Ruby believes in God and ghosts and reincarnation. (Ruby won't speculate on her next incarnation though, as if imagining something different from what she is now would betray us both.) I believe the best the dead can hope for is to be conjured from time to time, through a note of haunting music or a passage in a book.
I've never set eyes on my sister, except in mirror images and photographs, but I know Ruby's gestures as my own, through the movement of her muscles and bone. I love my sister as I love myself. I hate her that way too.
This is the story of my life. I'm calling it Autobiography of a Conjoined Twin. But since my sister claims that it can't technically ("technically" is Ruby's current favorite word) be considered an autobiography and is opposed to my telling what she considers our story, I have agreed that she should write some chapters from her point of view. I will strive to tell my story honestly, allowing that my truth will be colored a shade different from my sister's and acknowledging that it's sometimes necessary for the writer to connect the dots.
What I know about writing I've learned mostly from reading books and from Aunt Lovey, who, along with Uncle Stash (born Stanislaus Darlensky in Grozovo, Slovakia, in 1924), raised Ruby and me from birth. I was accepted into the English program at a nearby university, but Ruby wouldn't agree to go. I knew she'd refuse, but I'd applied to the school anyway, so I could be aggrieved and excused. With Ruby sulking at my side, I'd handed the acceptance letter to Aunt Lovey. "How can I ever be a writer if I don't study writing? How can I be a writer if I don't even have a degree?" I cried.
Aunt Lovey hated self-pity. "Don't blame your sister if you don't become a writer. I don't know how pistons piss, but I can sure as hell drive a car." She gave me a look and strode away.
The next day Aunt Lovey presented me with a book called Aspects of the Novel by E. M. Forster. She wrapped it in leftover Christmas paper and taped a daisy from the garden to the top, even though it was a library book, due back in two weeks. Then she drove me to the Kmart to purchase a ten-pack of pencils and a stack of yellow legal pads. Ruby threw up out the car window when we pulled into the parking lot, somewhat ruining the excursion.
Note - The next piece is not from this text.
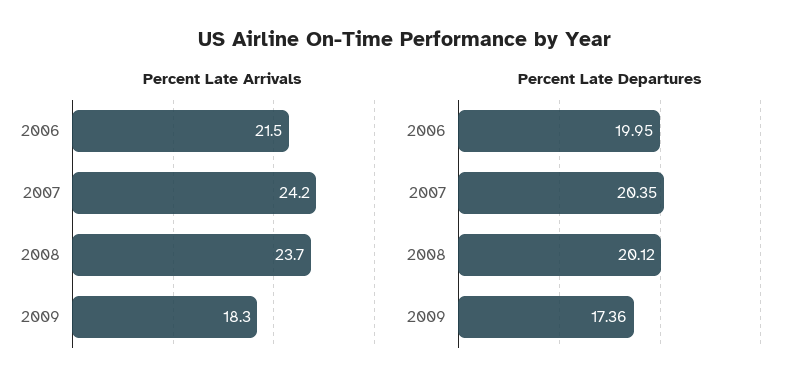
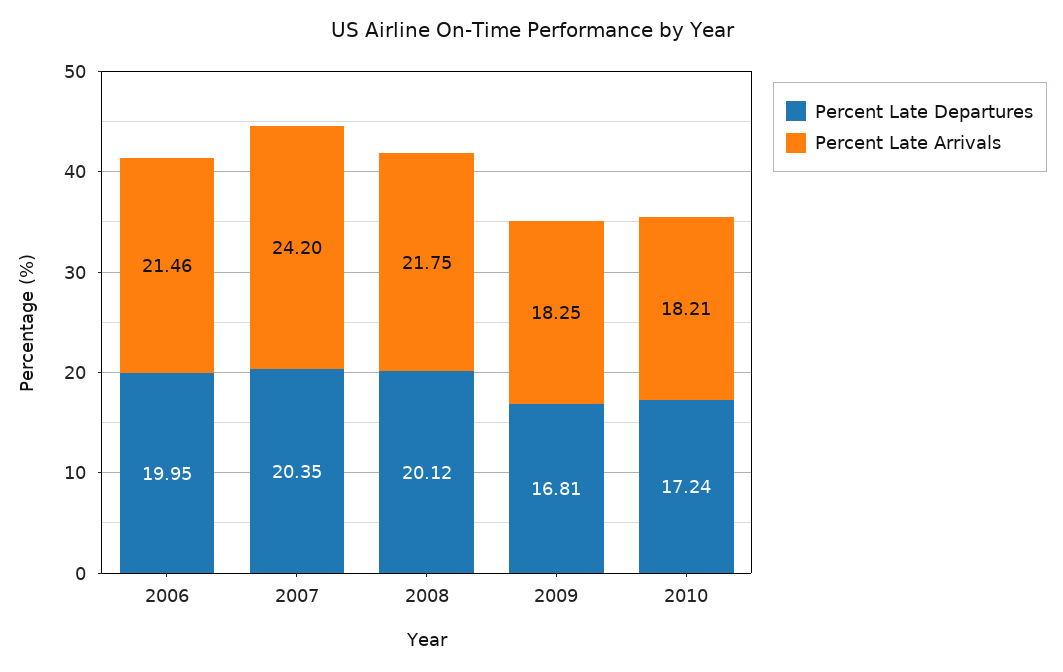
Percent Late Arrivals, 2008: 23.7 -> 21.75
Percent Late Departures, 2009: 17.36 -> 16.81
Percent Late Departures, 2010: none -> 17.24
Percent Late Arrivals, 2010: none -> 18.21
As Aunt Lovey cleaned the side of the Impala, I opened Aspects of the Novel to a random page and read aloud from a long, tedious paragraph on the subject of death and the treatment of death in the novel. Aunt Lovey beamed at me as though I'd written the passage myself. Ruby groaned, but I don't know if it was illness or envy.
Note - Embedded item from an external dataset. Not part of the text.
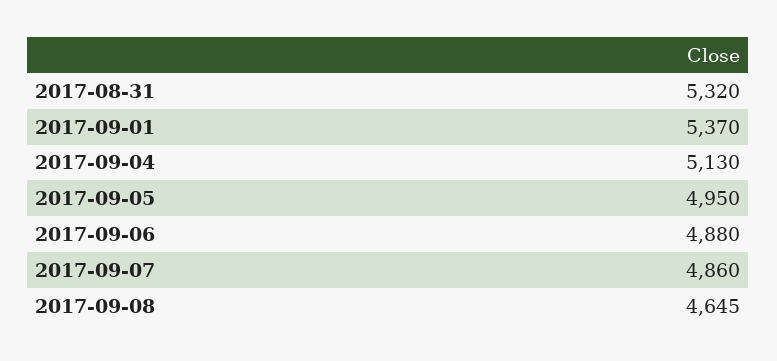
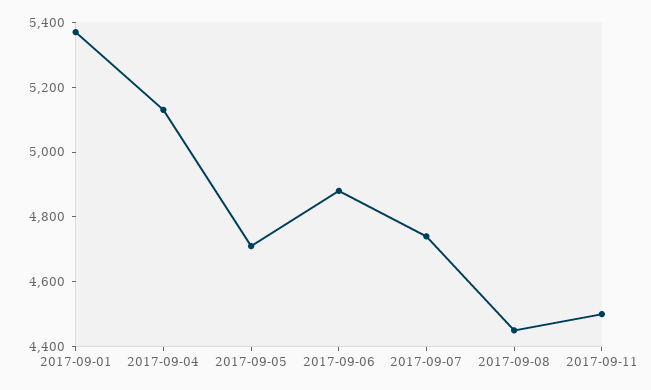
2017-08-31: 5320 -> none
2017-09-05: 4950 -> 4700
2017-09-07: 4860 -> 4750
2017-09-08: 4645 -> 4450
2017-09-11: none -> 4500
From the very beginning, Ruby hated my writing. She didn't see the point of my character sketches and accused me of cheating when my poems didn't rhyme. One time, after reading one of my short stories, she asked me, "Who are you writing this for anyway, Rose?" I was stung. Because I didn't know. And thought I should. My love of reading has distanced my sister and me. Ruby has never enjoyed books, unless you count children's books and the Hollywood magazines she drools over in doctors' waiting rooms.
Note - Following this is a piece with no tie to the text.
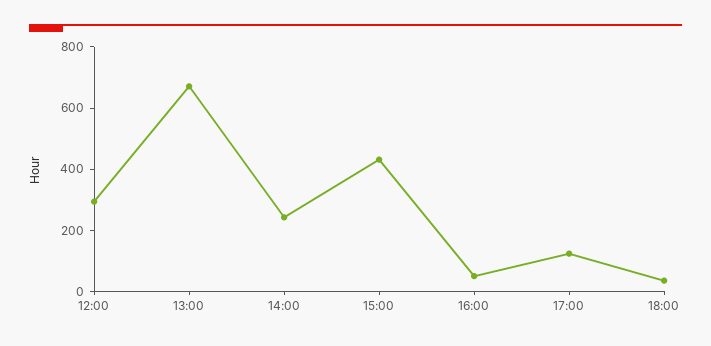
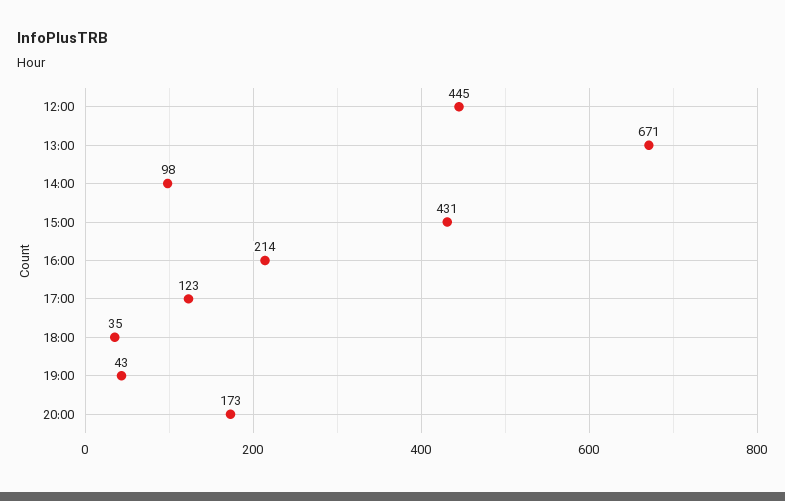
12:00: 300 -> 445
14:00: 250 -> 98
16:00: 50 -> 214
19:00: none -> 43
20:00: none -> 173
I inherited my love of books from Aunt Lovey, though I like to think my birth mother was bookish too. Aunt Lovey was seldom without a book in her hands or one splayed on the arm of her brown vinyl La-Z-Boy in the den. She made the sunporch beside the pantry at the back of the old farmhouse where we grew up into a storage room filled with books. We called the room "the library," though there wasn't a bookcase in sight—just stacks and stacks of paperbacks, 784 in all, keeping the cold in the plaster-and-lath walls. When Aunt Lovey died, we donated her books to the Leaford Library, which happens to be where we are currently employed. I sort and shelve, and Ruby reads to school groups, though obviously not at the same time. (In case you're wondering, we are each paid a salary for our individual hours worked.) Aunt Lovey used to tell me that if I wanted to be a writer, I needed a writer's voice. "Read," she'd say, "and if you have a writer's voice, one day it will shout out, 'I can do that too!'"
My voice did shout out, but I'm not sure it said, "I can do that too." I don't ever recall being that confident. I think my voice said, "I must do that too." When I was in eighth grade, one of my poems, called "Lawrence," was selected for the yearbook's Poetry Corner. I submitted the poem anonymously, pleased to know that when the yearbook staff chose it, it wasn't out of pity for one of The Girls. After "Lawrence" was published (even if I was just a kid, and it was only the yearbook), I announced (at fourteen years old) that my next work would be an autobiography. Aunt Lovey snapped her fingers and said, "Call it Two for One. Wouldn't that be cute? Or Double Duty."
I've sent sixty-seven short stories out for review (one has been published in Prairie Fire) and several hundred poems (eleven published in the Leaford Mirror, one in the Wascana Review, and a fifth of one—don't ask—in Fiddlehead). I've been composing this autobiography in my mind for fifteen years, but these are the first words I've put down. If someone asks how long it took to write, I won't know how to answer.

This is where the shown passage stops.